Description of the task » Without the pictures, output the records below exactly as they are.

-*-

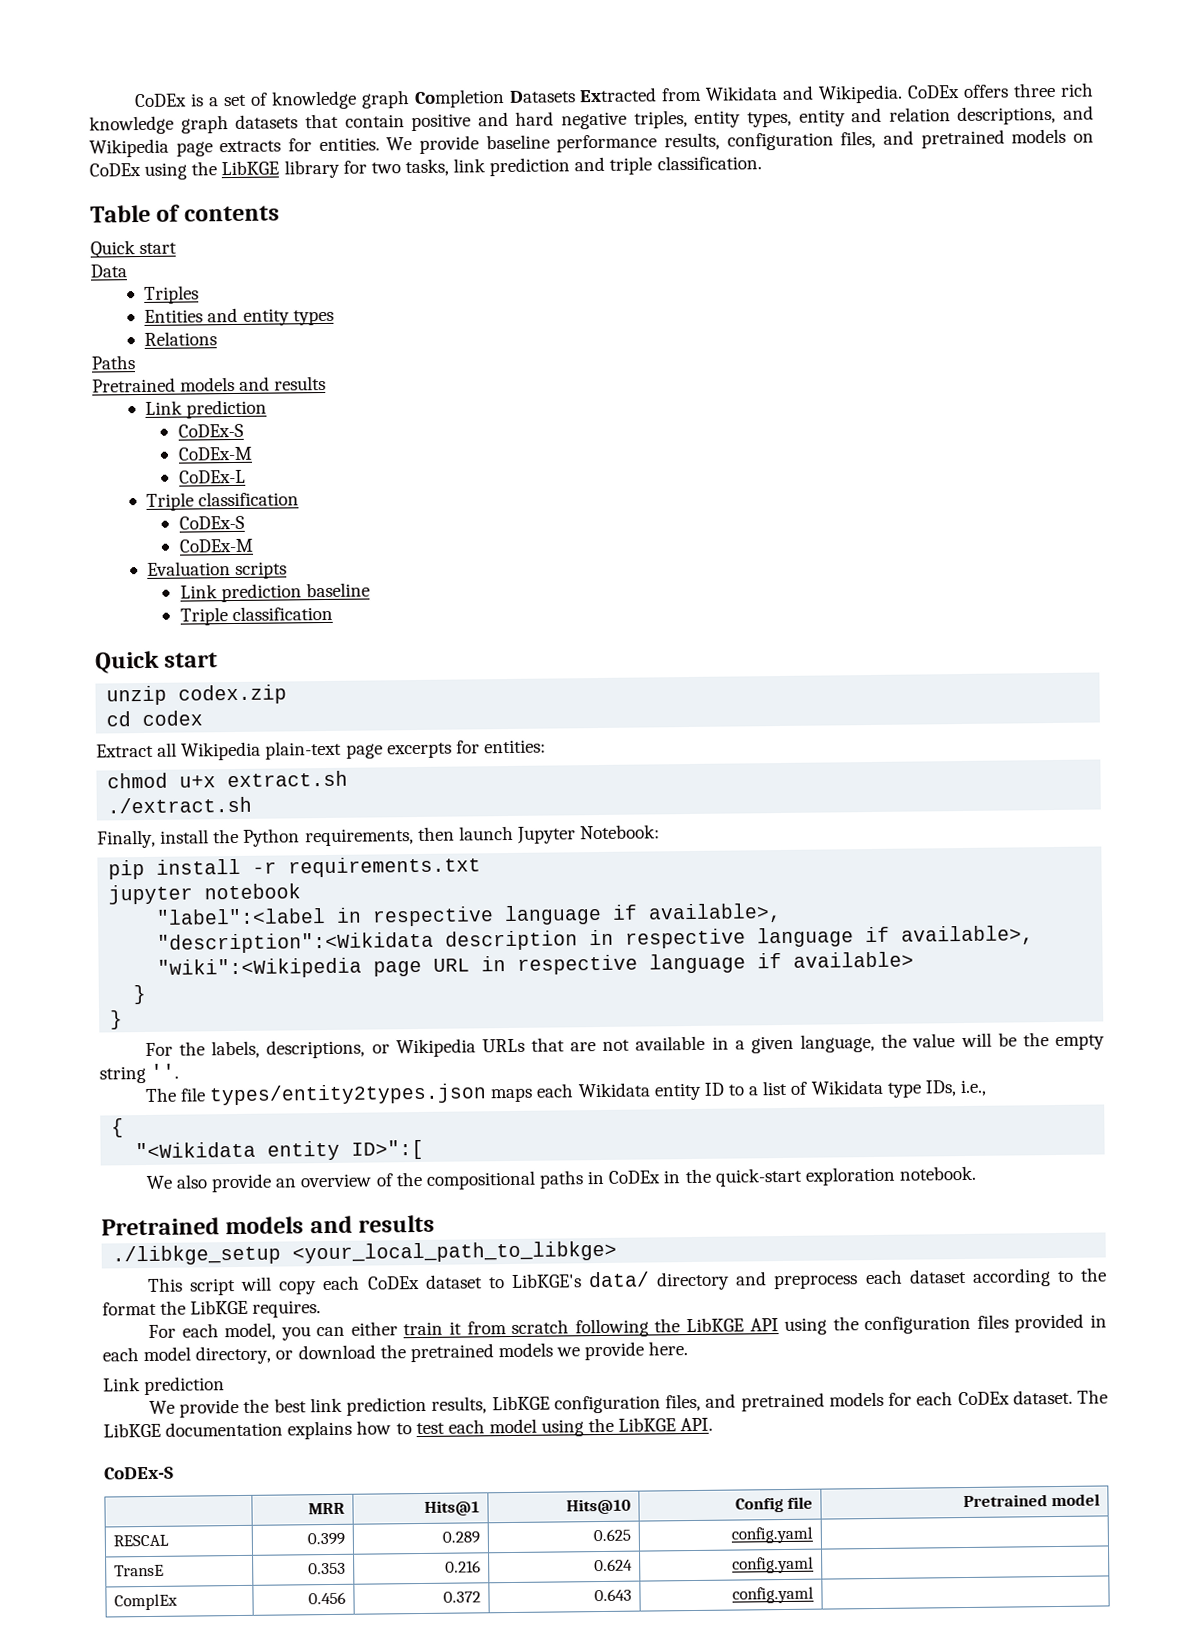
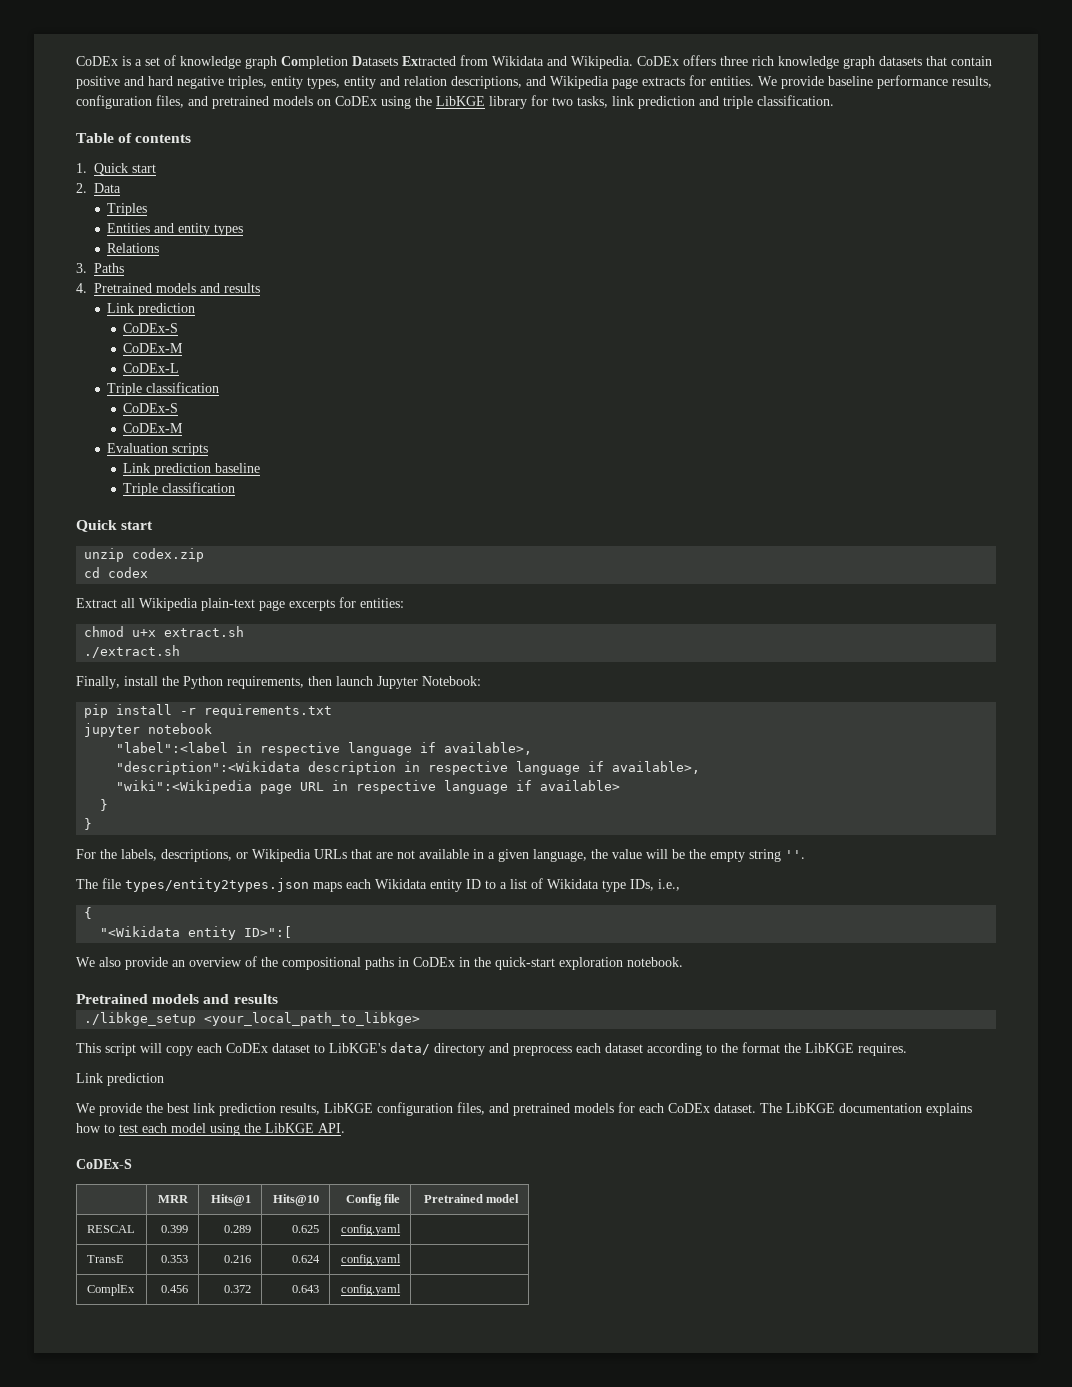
[90,240,178,259] Quick start // -> [76,163,156,175] [76,183,87,193] 1. Quick start // 2.
(218, 338) none -> [76,263,87,273] 3.
(135, 362) none -> [76,283,87,293] 4.
[147,1313,1107,1341] [102,1341,689,1365] // For each model, you can either train it from scratch following the LibKGE API using the configuration files provided in each model directory, or download the pretrained models we provide here. -> (907, 1049) none

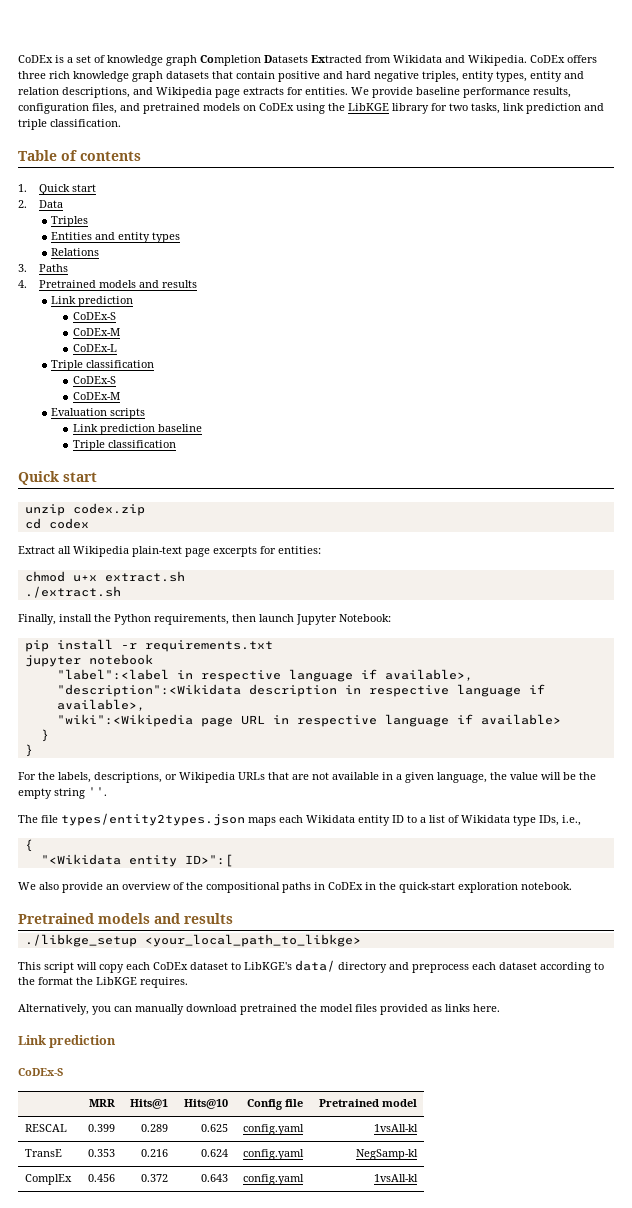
[76,1073,164,1086] [76,1102,972,1116] [76,1123,345,1136] Link prediction // We provide the best link prediction results, LibKGE configuration files, and pretrained models for each CoDEx dataset. The LibKGE documentation explains how to test each model using the LibKGE API. -> [18,1004,500,1015] [18,1035,117,1048] Alternatively, you can manually download pretrained the model files provided as links here. // Link prediction
(402, 1230) none -> [373,1124,418,1132] 1vsAll-kl
(402, 1260) none -> [355,1149,418,1160] NegSamp-kl
(402, 1290) none -> [373,1174,418,1182] 1vsAll-kl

-*-

Finished exercise »
[90,240,178,259] Quick start // -> [76,163,156,175] [76,183,87,193] 1. Quick start // 2.
(218, 338) none -> [76,263,87,273] 3.
(135, 362) none -> [76,283,87,293] 4.
[147,1313,1107,1341] [102,1341,689,1365] // For each model, you can either train it from scratch following the LibKGE API using the configuration files provided in each model directory, or download the pretrained models we provide here. -> (907, 1049) none

[76,1073,164,1086] [76,1102,972,1116] [76,1123,345,1136] Link prediction // We provide the best link prediction results, LibKGE configuration files, and pretrained models for each CoDEx dataset. The LibKGE documentation explains how to test each model using the LibKGE API. -> [18,1004,500,1015] [18,1035,117,1048] Alternatively, you can manually download pretrained the model files provided as links here. // Link prediction
(402, 1230) none -> [373,1124,418,1132] 1vsAll-kl
(402, 1260) none -> [355,1149,418,1160] NegSamp-kl
(402, 1290) none -> [373,1174,418,1182] 1vsAll-kl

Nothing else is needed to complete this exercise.